CoheMark: A Novel Sentence-Level Watermark for Enhanced Text Quality
This addresses the challenge of maintaining semantic integrity and logical fluency in watermarked text for content traceability, though it appears incremental as it builds on existing sentence-level techniques.
The paper tackles the problem of balancing high text quality with robust watermark detection in sentence-level watermarking for large language models, proposing CoheMark, which achieves strong watermark strength with minimal impact on text quality.

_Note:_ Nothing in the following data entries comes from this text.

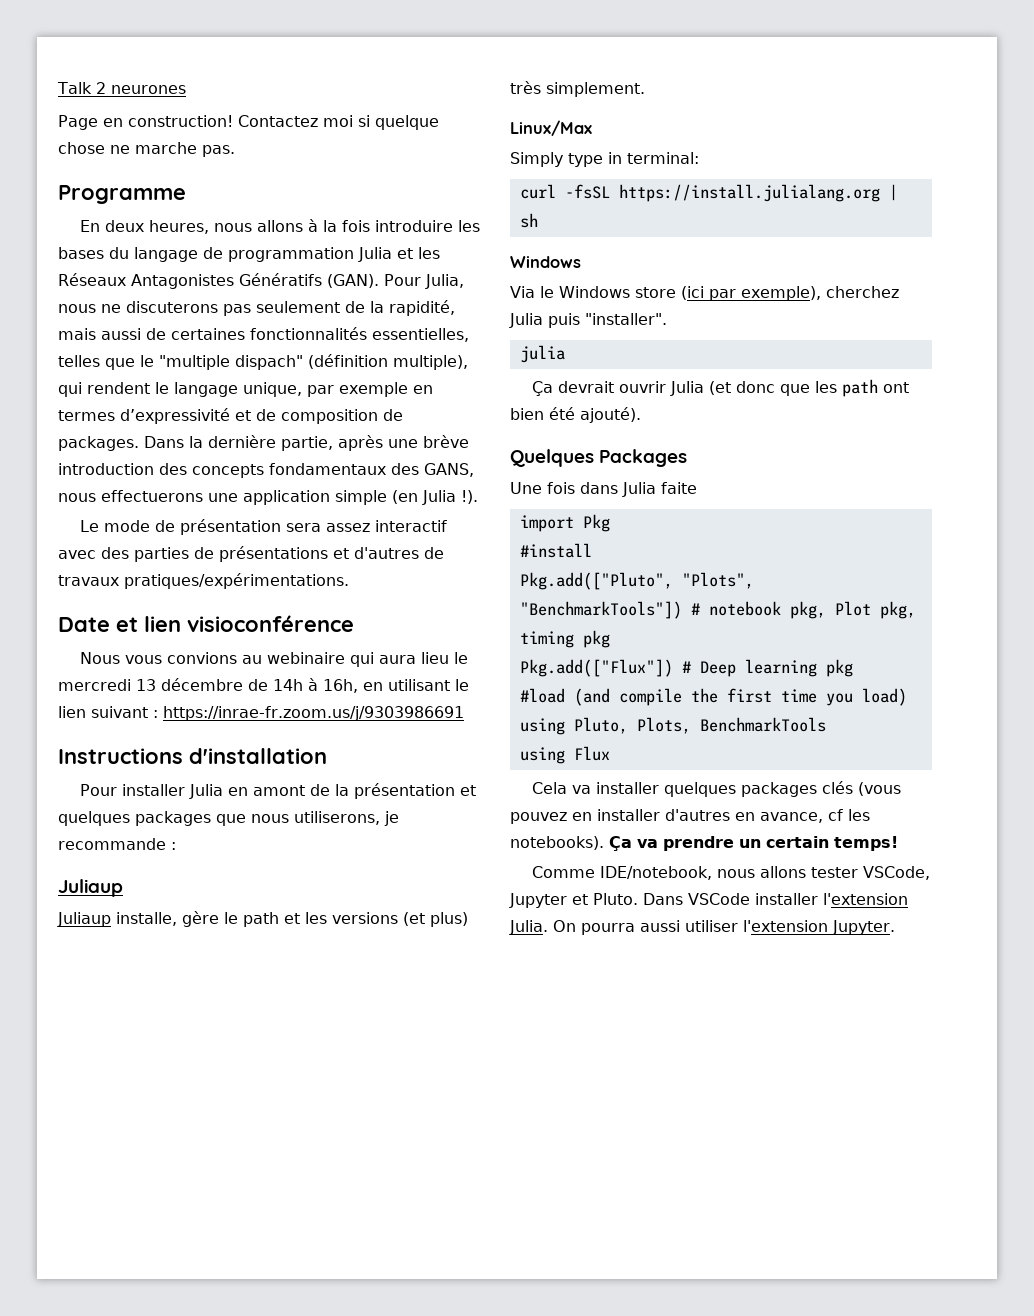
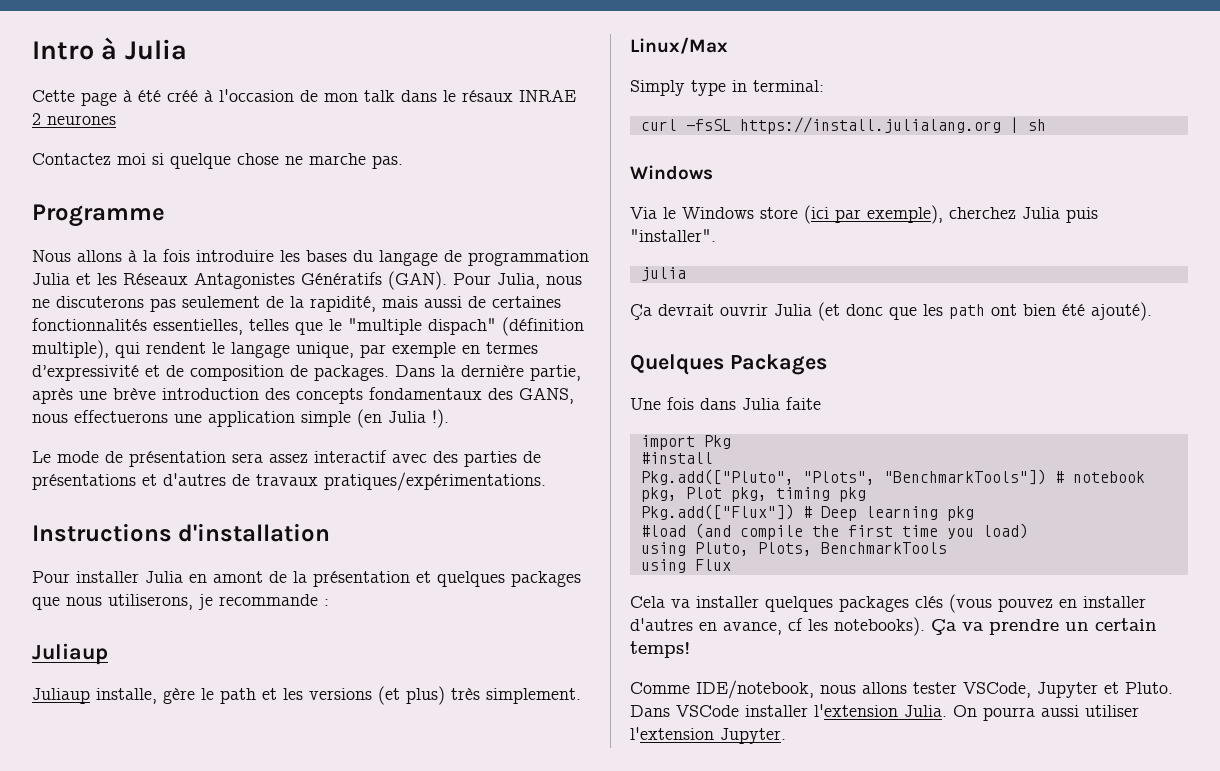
- Talk 2 neurones
+ Intro à Julia
+ Cette page à été créé à l'occasion de mon talk dans le résaux INRAE 2 neurones
- Page en construction!
- En deux heures, nous allons à la fois introduire les bases du langage de programmation Julia et les Réseaux Antagonistes Génératifs (GAN).
+ Nous allons à la fois introduire les bases du langage de programmation Julia et les Réseaux Antagonistes Génératifs (GAN).
- Date et lien visioconférence
- Nous vous convions au webinaire qui aura lieu le mercredi 13 décembre de 14h à 16h, en utilisant le lien suivant : https://inrae-fr.zoom.us/j/9303986691

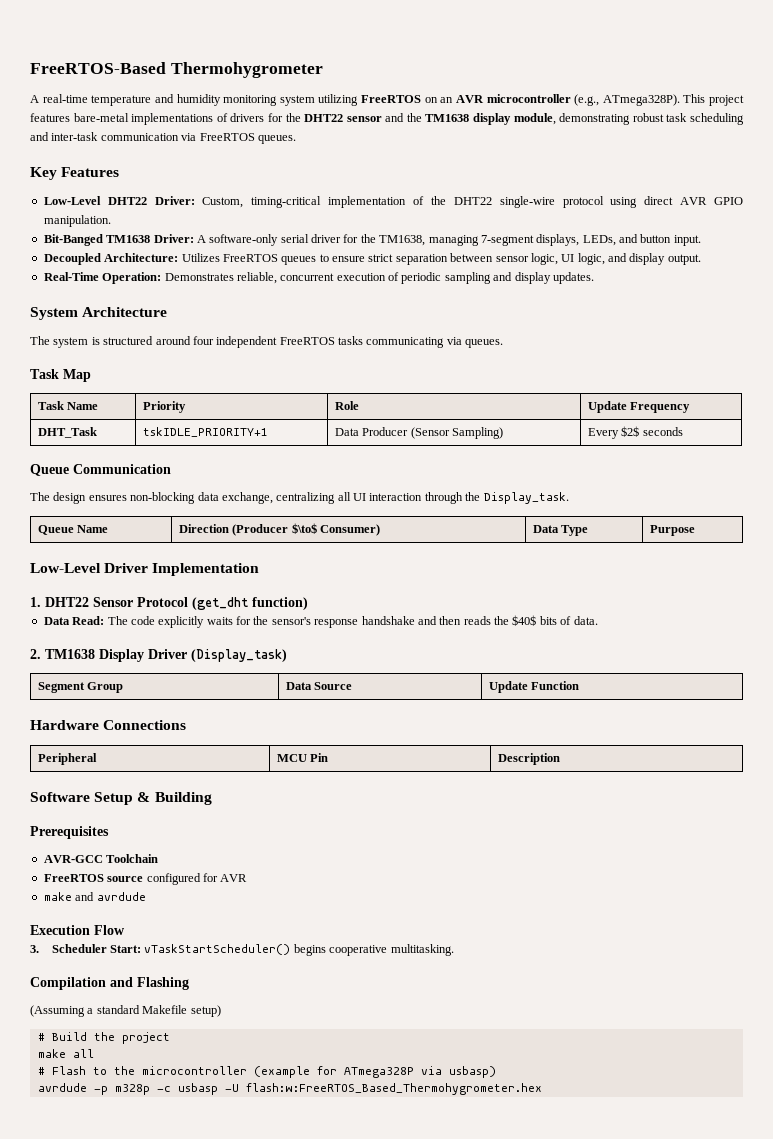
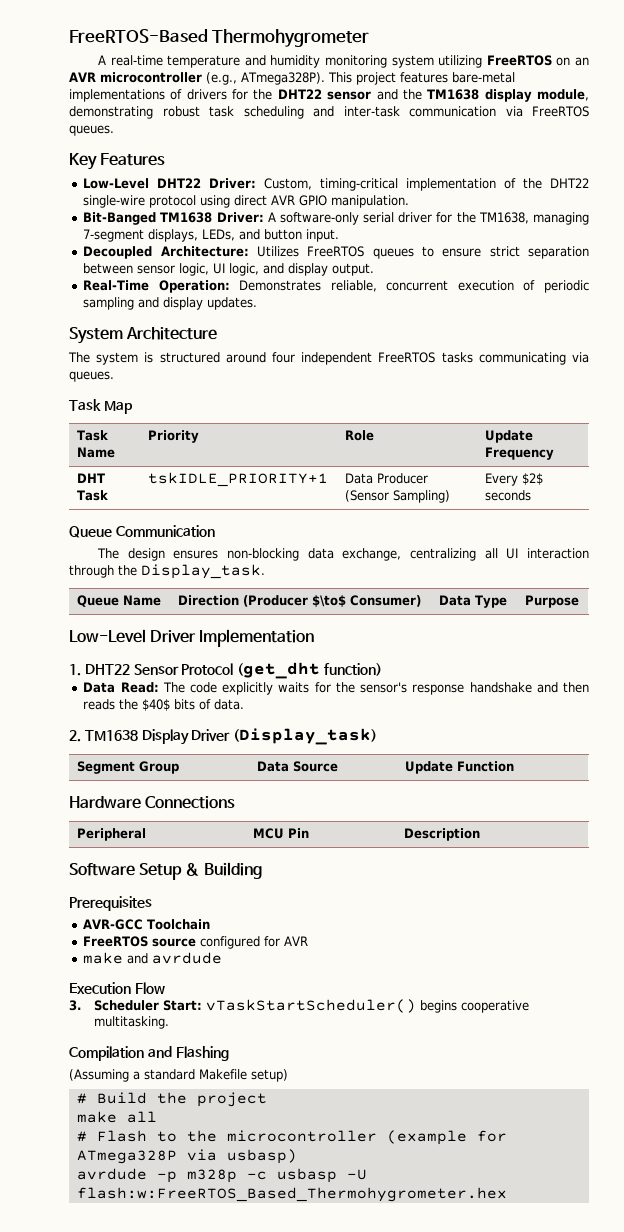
- DHT_Task | tskIDLE_PRIORITY+1 | Data Producer (Sensor Sampling) | Every $2$ seconds
+ DHT Task | tskIDLE_PRIORITY+1 | Data Producer (Sensor Sampling) | Every $2$ seconds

Watermarking technology is a method used to trace the usage of content generated by large language models. Sentence-level watermarking aids in preserving the semantic integrity within individual sentences while maintaining greater robustness. However, many existing sentence-level watermarking techniques depend on arbitrary segmentation or generation processes to embed watermarks, which can limit the availability of appropriate sentences. This limitation, in turn, compromises the quality of the generated response. To address the challenge of balancing high text quality with robust watermark detection, we propose CoheMark, an advanced sentence-level watermarking technique that exploits the cohesive relationships between sentences for better logical fluency. The core methodology of CoheMark involves selecting sentences through trained fuzzy c-means clustering and applying specific next sentence selection criteria. Experimental evaluations demonstrate that CoheMark achieves strong watermark strength while exerting minimal impact on text quality.